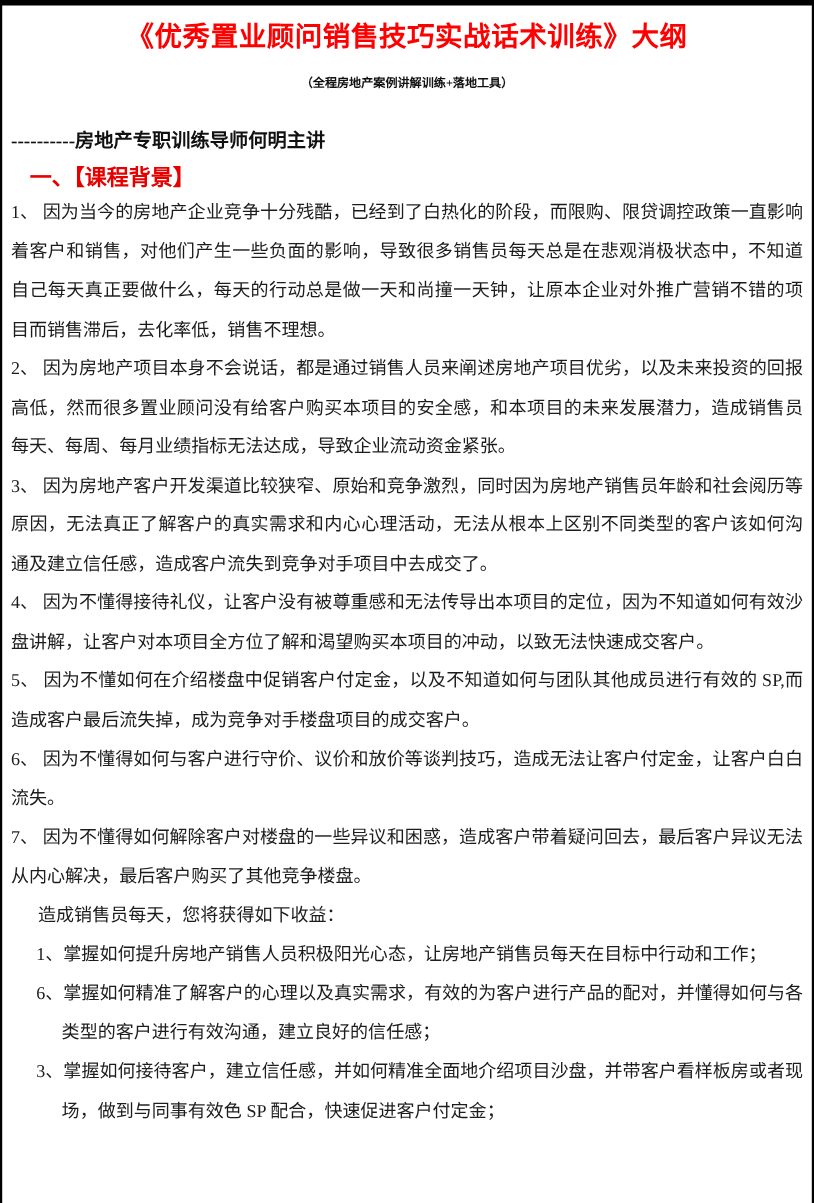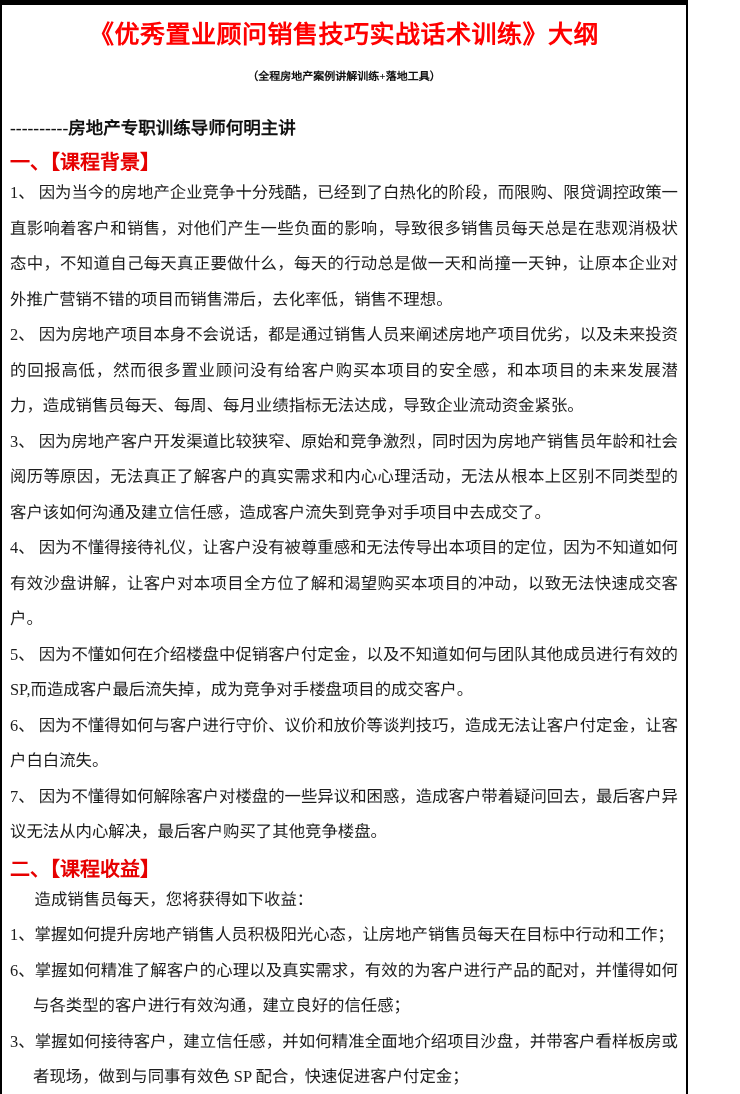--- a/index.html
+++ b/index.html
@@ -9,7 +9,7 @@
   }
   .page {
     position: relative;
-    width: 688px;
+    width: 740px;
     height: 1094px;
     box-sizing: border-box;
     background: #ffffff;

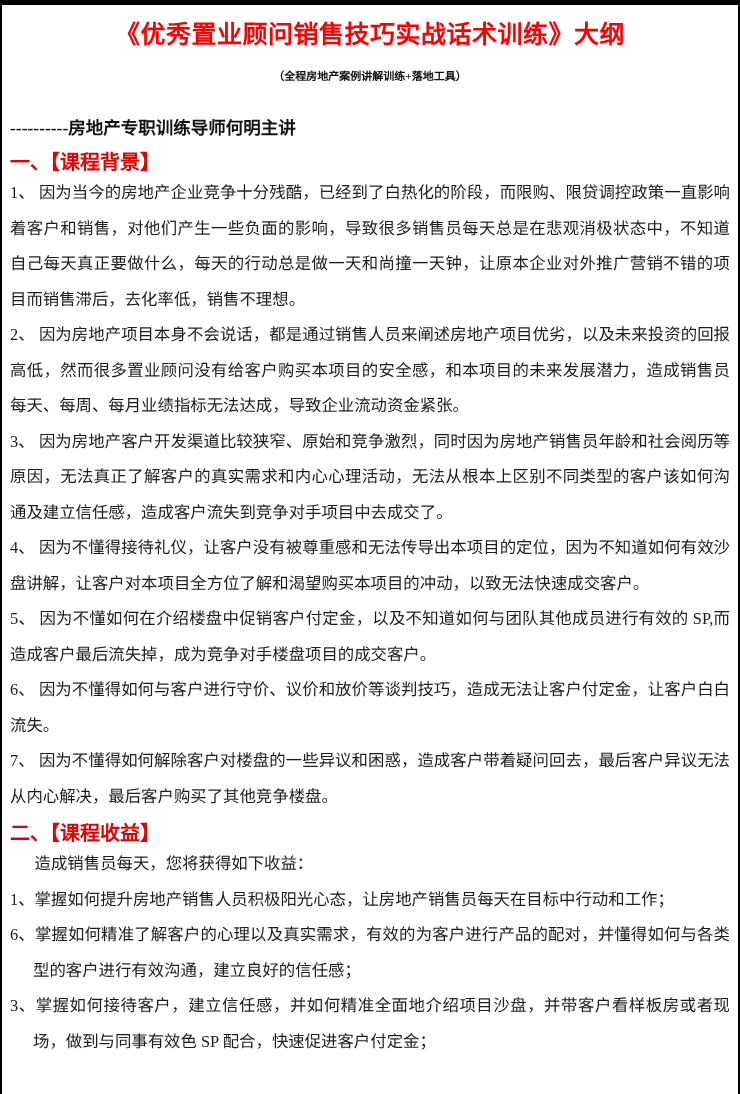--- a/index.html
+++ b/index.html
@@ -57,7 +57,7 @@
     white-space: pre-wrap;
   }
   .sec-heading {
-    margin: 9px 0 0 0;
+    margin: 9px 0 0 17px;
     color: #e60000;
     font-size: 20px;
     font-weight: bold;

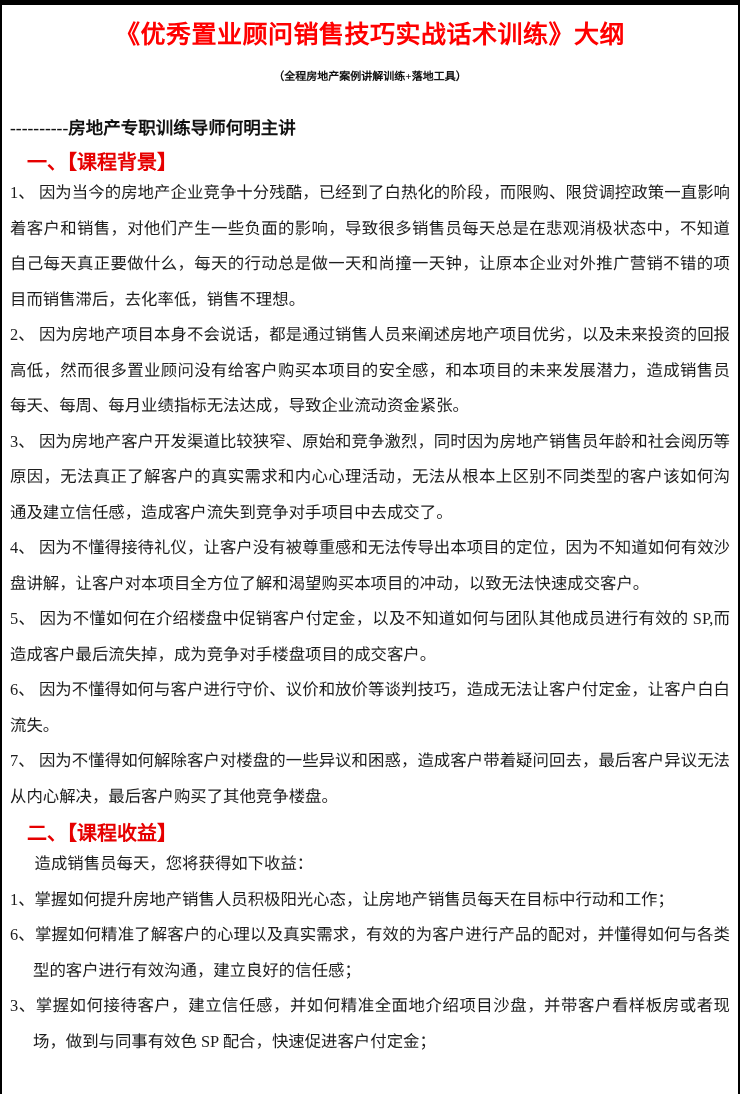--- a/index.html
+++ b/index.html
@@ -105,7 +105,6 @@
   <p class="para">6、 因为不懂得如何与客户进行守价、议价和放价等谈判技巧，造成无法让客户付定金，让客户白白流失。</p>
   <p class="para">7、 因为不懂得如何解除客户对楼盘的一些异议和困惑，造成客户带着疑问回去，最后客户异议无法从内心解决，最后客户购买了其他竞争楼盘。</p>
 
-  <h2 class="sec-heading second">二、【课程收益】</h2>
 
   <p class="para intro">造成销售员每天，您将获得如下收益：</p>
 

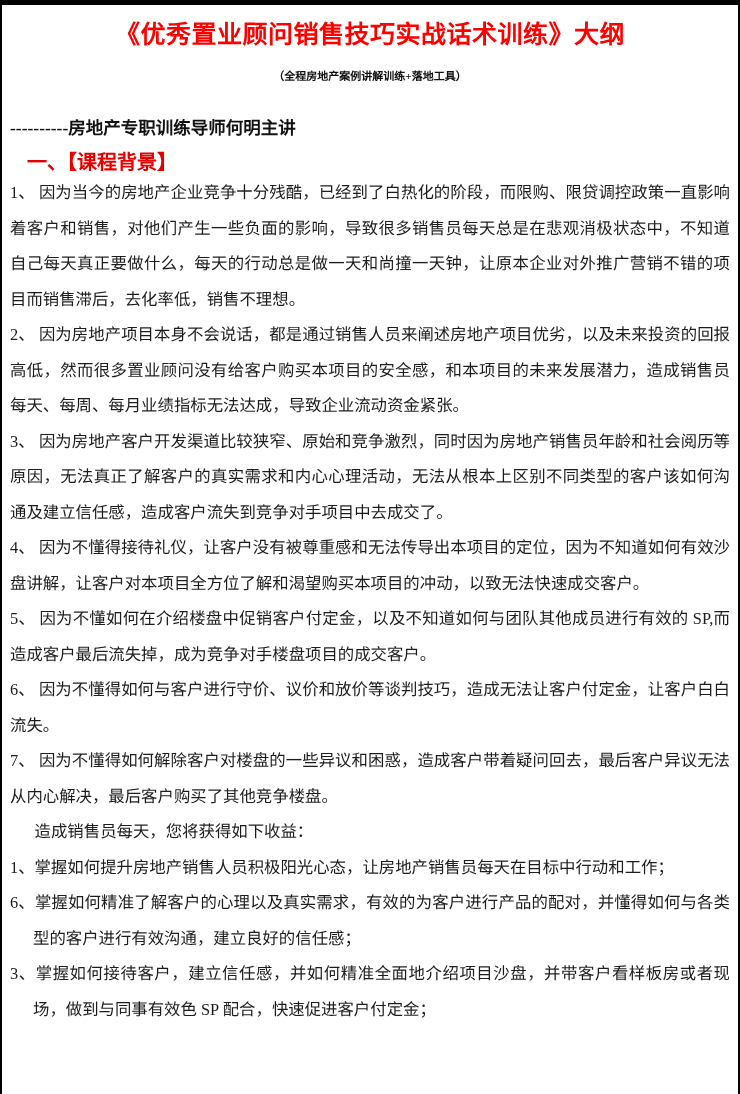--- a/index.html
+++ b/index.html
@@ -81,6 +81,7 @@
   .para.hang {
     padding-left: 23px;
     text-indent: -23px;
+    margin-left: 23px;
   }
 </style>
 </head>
════════════════
Give again, exactly, the lines from the start of the data through the one holding "-57,7 +57,7 @@"; omit the pictures.

--- a/index.html
+++ b/index.html
@@ -9,7 +9,7 @@
   }
   .page {
     position: relative;
-    width: 688px;
+    width: 740px;
     height: 1094px;
     box-sizing: border-box;
     background: #ffffff;

--- a/index.html
+++ b/index.html
@@ -57,7 +57,7 @@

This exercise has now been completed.